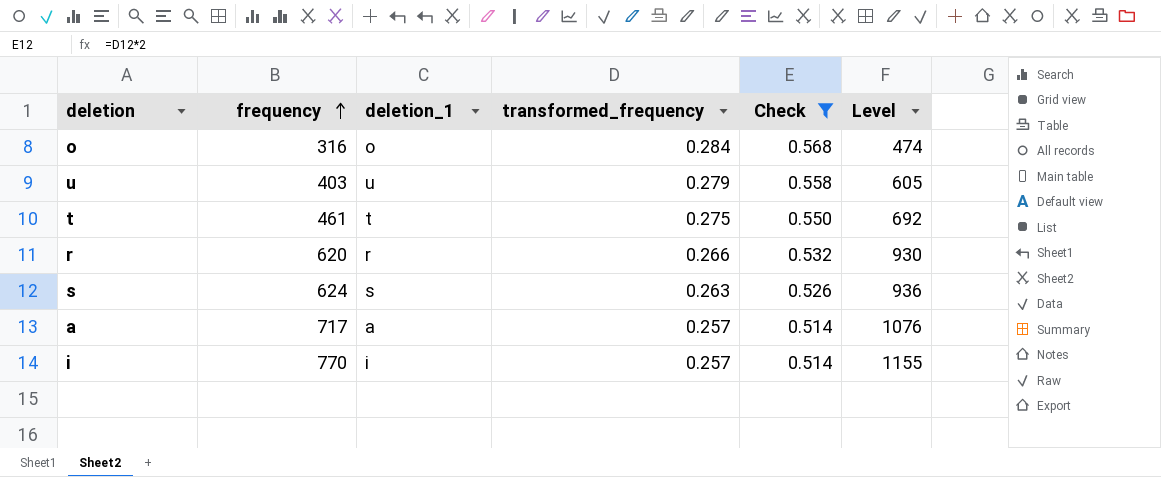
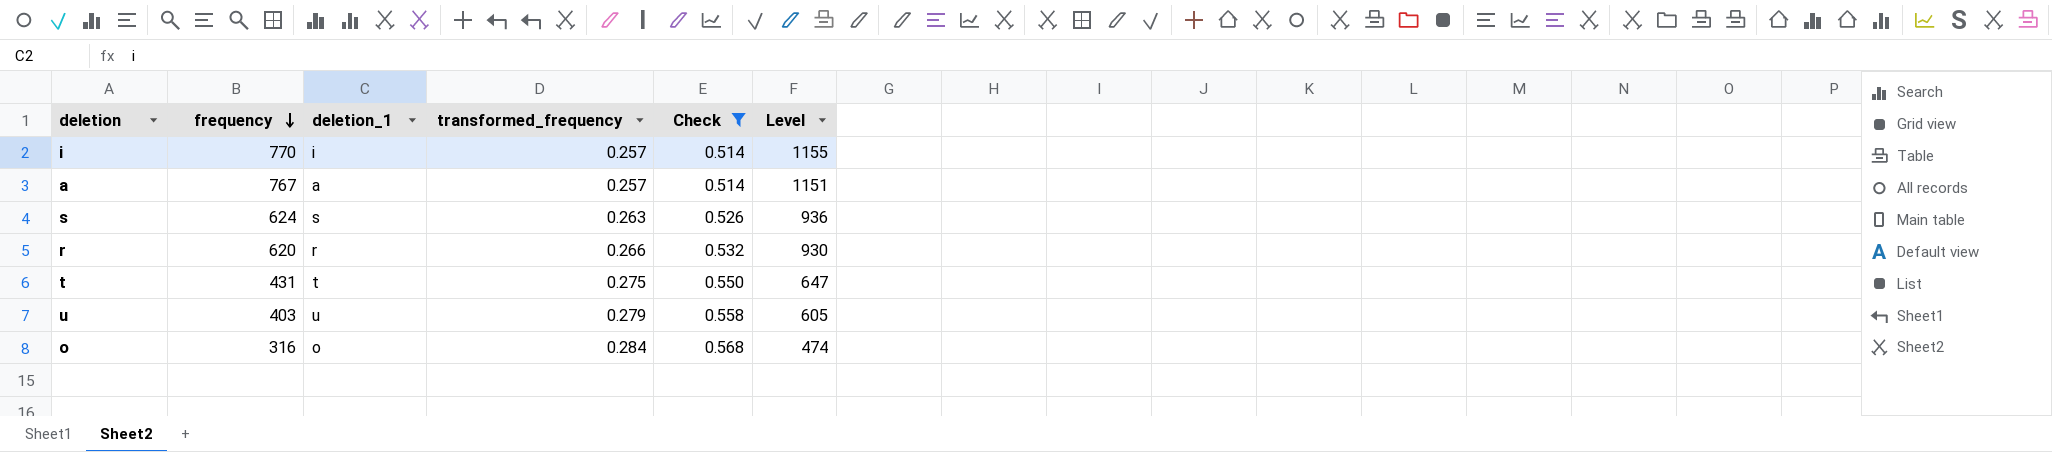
row order: frequency ascending -> frequency descending
a | frequency: 717 -> 767
a | Level: 1076 -> 1151
t | frequency: 461 -> 431
t | Level: 692 -> 647

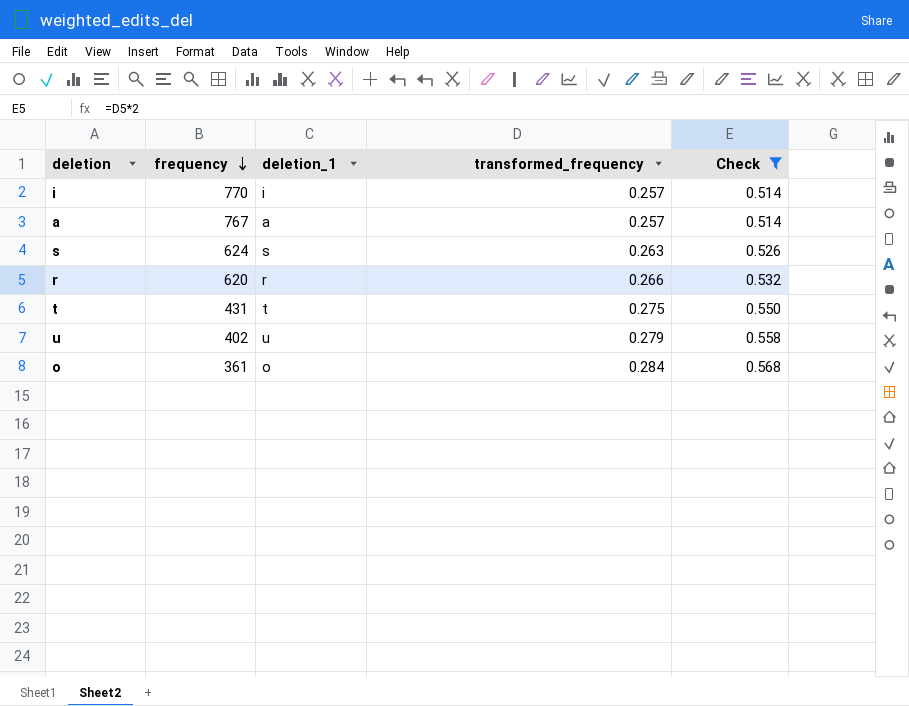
column Level | formula: [frequency] * 1.5 -> none
u | frequency: 403 -> 402
o | frequency: 316 -> 361

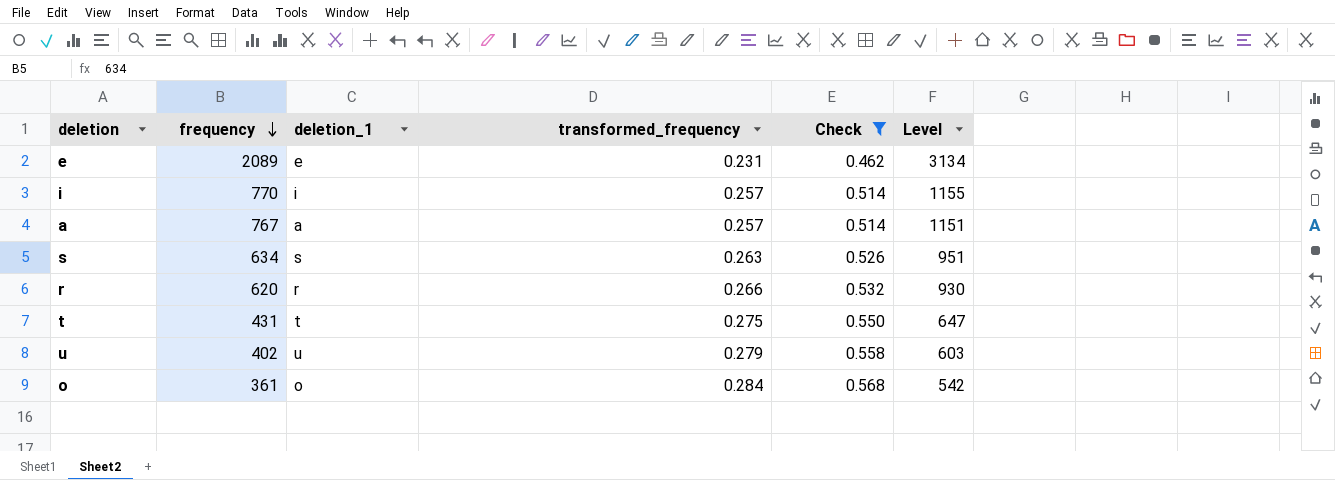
column Level | formula: none -> [frequency] * 1.5
row e: none -> 2089 | e | 0.231 | 0.462 | 3134
s | frequency: 624 -> 634

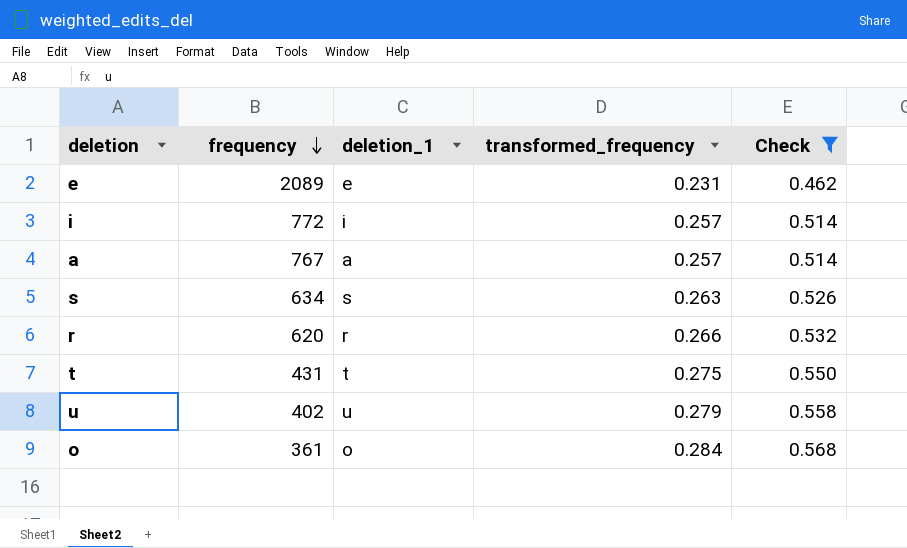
column Level | formula: [frequency] * 1.5 -> none
i | frequency: 770 -> 772

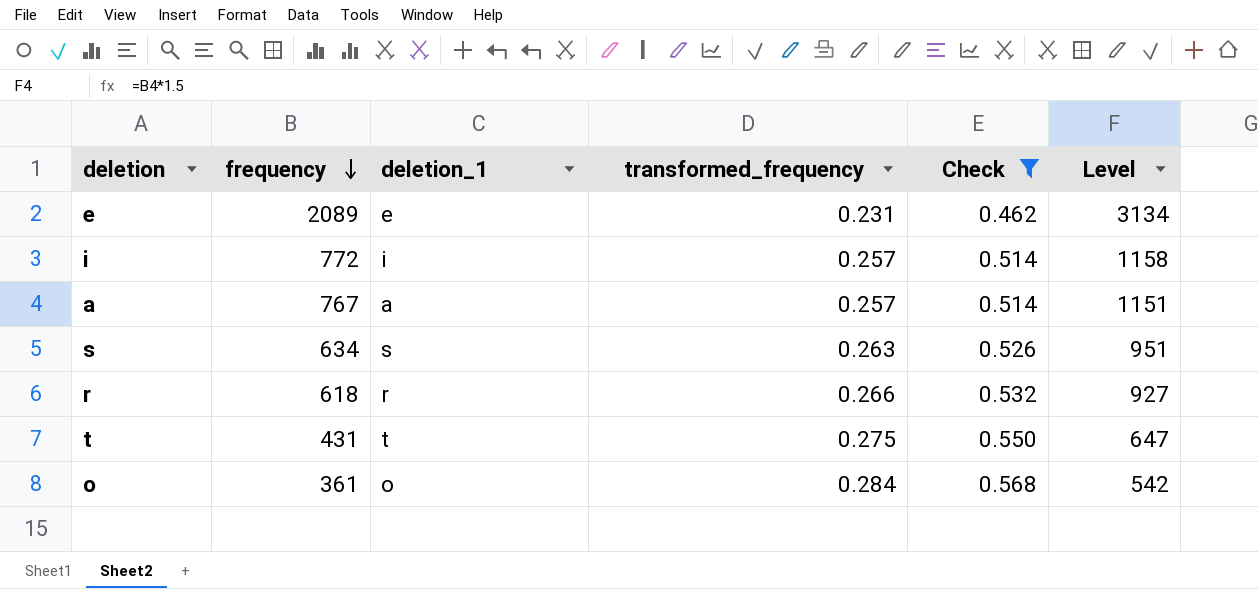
column Level | formula: none -> [frequency] * 1.5
row u: 402 | u | 0.279 | 0.558 -> none
r | frequency: 620 -> 618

What the task requires: Could you print all of the entries above exactly as written, minus the pictures?

Your response:
row order: frequency ascending -> frequency descending
a | frequency: 717 -> 767
a | Level: 1076 -> 1151
t | frequency: 461 -> 431
t | Level: 692 -> 647

column Level | formula: [frequency] * 1.5 -> none
u | frequency: 403 -> 402
o | frequency: 316 -> 361

column Level | formula: none -> [frequency] * 1.5
row e: none -> 2089 | e | 0.231 | 0.462 | 3134
s | frequency: 624 -> 634

column Level | formula: [frequency] * 1.5 -> none
i | frequency: 770 -> 772

column Level | formula: none -> [frequency] * 1.5
row u: 402 | u | 0.279 | 0.558 -> none
r | frequency: 620 -> 618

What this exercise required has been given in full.